I wouldn't give two dogs the same name. Maybe only if they were separated by 20 years or so.


----------



## PaddyD (Jul 22, 2010)

Chicagocanine said:


> Although I actually have had two pets with the same name but it's a different sort of situation so it doesn't bother me in this case... Years ago there was a stray Shar-Pei I found and fostered for a while, who I named Harley (as in Harley Davidson).


My sister has two daughters named Amy. One was hers naturally and one she adopted years later. She (this is true) lived on Amy Road.


----------



## Pepper311 (Sep 11, 2011)

Thanks guys this is like the nicest dog forum I have found. My daughter is 3 and she is calling her Maggie. I am not really sure where she got that. I like it because I am a Simpson fan. But it's still not decided.


----------



## Stosh (Jun 26, 2010)

I wouldn't be opposed to using the same name twice personally. My parents used to raise Norwegian Elkhounds and they had a female named Greta and my mom named the gsd she has now Greta. She loved her first Greta so much that she wanted to name the new dog after her.


----------



## weber1b (Nov 30, 2008)

I would not do it, but I could also see circumstances where it would feel more right.

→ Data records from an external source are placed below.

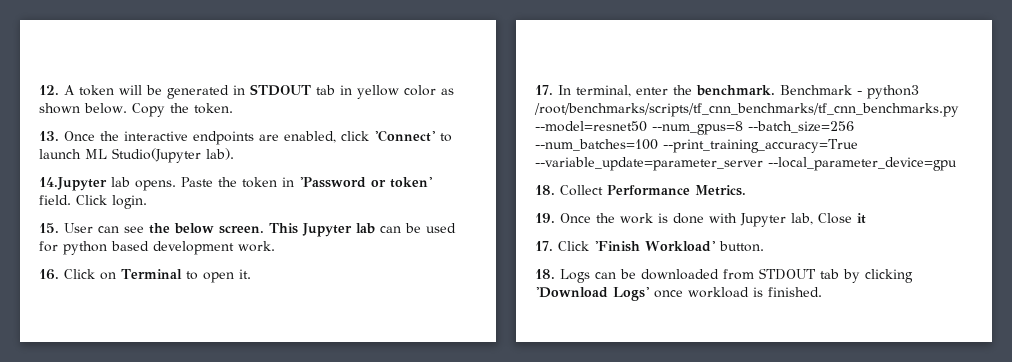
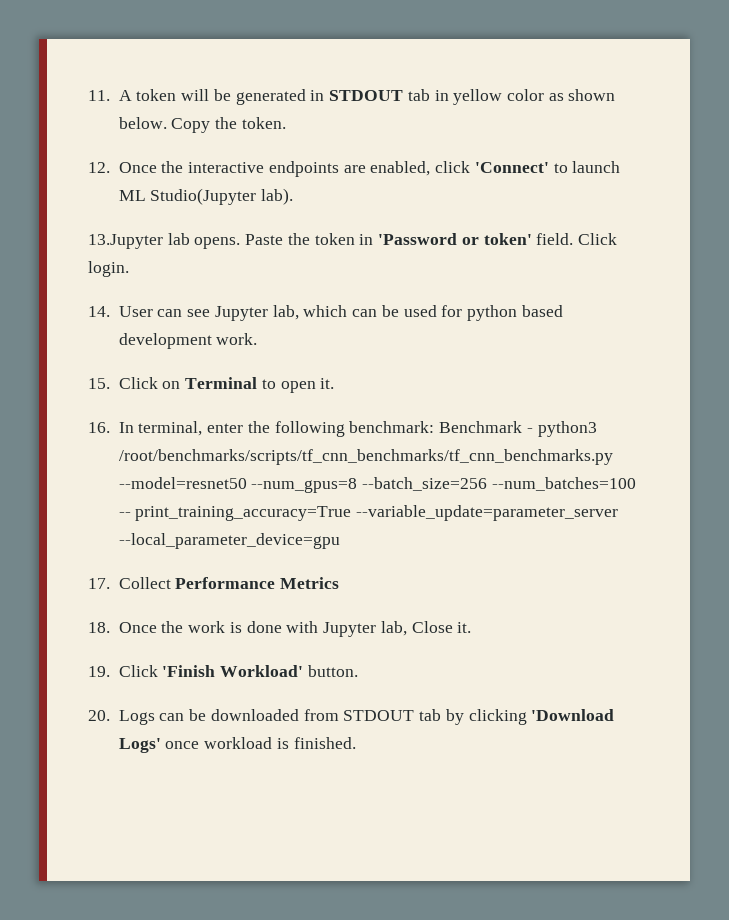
- 12. A token will be generated in STDOUT tab in yellow color as shown below.
+ 11. A token will be generated in STDOUT tab in yellow color as shown below.
- 13. Once the interactive endpoints are enabled, click 'Connect' to launch ML Studio(Jupyter lab).
+ 12. Once the interactive endpoints are enabled, click 'Connect' to launch ML Studio(Jupyter lab).
- 14.Jupyter lab opens.
+ 13.Jupyter lab opens.
- 15. User can see the below screen. This Jupyter lab can be used for python based development work.
+ 14. User can see Jupyter lab, which can be used for python based development work.
- 16. Click on Terminal to open it.
+ 15. Click on Terminal to open it.
- 17. In terminal, enter the benchmark. Benchmark - python3 /root/benchmarks/scripts/tf_cnn_benchmarks/tf_cnn_benchmarks.py --model=resnet50 --num_gpus=8 --batch_size=256 --num_batches=100 --print_training_accuracy=True --variable_update=parameter_server --local_parameter_device=gpu
+ 16. In terminal, enter the following benchmark: Benchmark - python3 /root/benchmarks/scripts/tf_cnn_benchmarks/tf_cnn_benchmarks.py --model=resnet50 --num_gpus=8 --batch_size=256 --num_batches=100 -- print_training_accuracy=True --variable_update=parameter_server --local_parameter_device=gpu
- 18. Collect Performance Metrics.
- 19. Once the work is done with Jupyter lab, Close it
- 17. Click 'Finish Workload' button.
+ 17. Collect Performance Metrics
+ 18. Once the work is done with Jupyter lab, Close it.
+ 19. Click 'Finish Workload' button.
- 18. Logs can be downloaded from STDOUT tab by clicking 'Download Logs' once workload is finished.
+ 20. Logs can be downloaded from STDOUT tab by clicking 'Download Logs' once workload is finished.

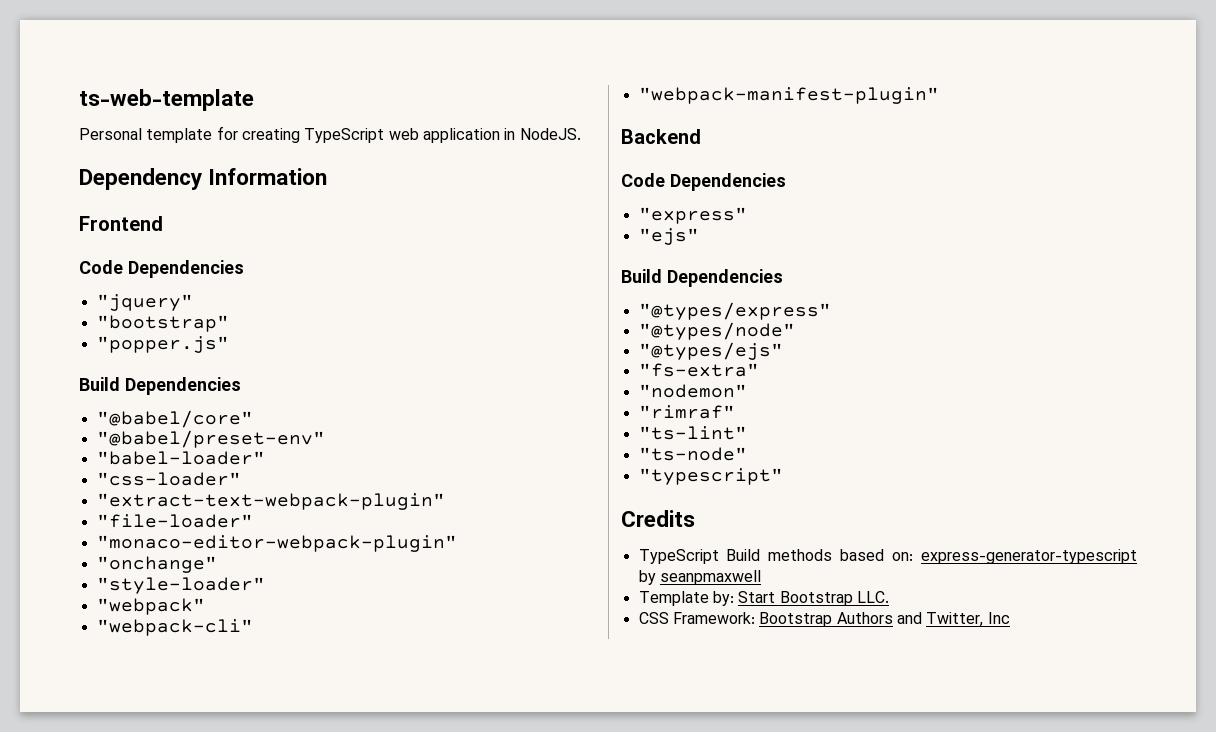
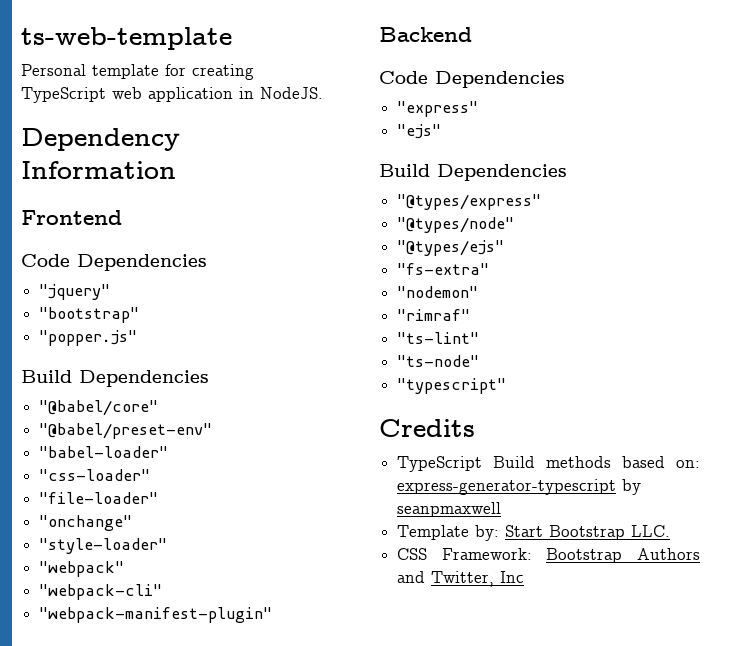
- "extract-text-webpack-plugin"
- "monaco-editor-webpack-plugin"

As an aside to what Paddy said, I had a classmate years ago who went by Lisa. Turned out that was really her middle name. She and her 6 sisters where all named Mary and went by their middle name.


----------



## cassadee7 (Nov 26, 2009)

I had a dog named Reilly years ago. It was one of my favorite names for a dog. I had picked that name out for him years prior. When I was about to get Saber, I actually thought about naming her Riley (new spelling, same pronunciation) because I love the name, but it felt weird, like I'd be trying to replace him, so I didn't use it. I think it's fine though if you want to do it. My son is named after his cousin who passed on, and my other son is named after my father, so I think naming-after is fine.


----------



## Gracie's My Girl (May 27, 2011)

Personally, I would not want to give a name to a dog that had been given to a past dog. New dog. New name.


----------



## NancyJ (Jun 15, 2003)

Lilie said:


> My parents are on their third 'Holly'. I think it's crazy, but if it makes them happy, so be it.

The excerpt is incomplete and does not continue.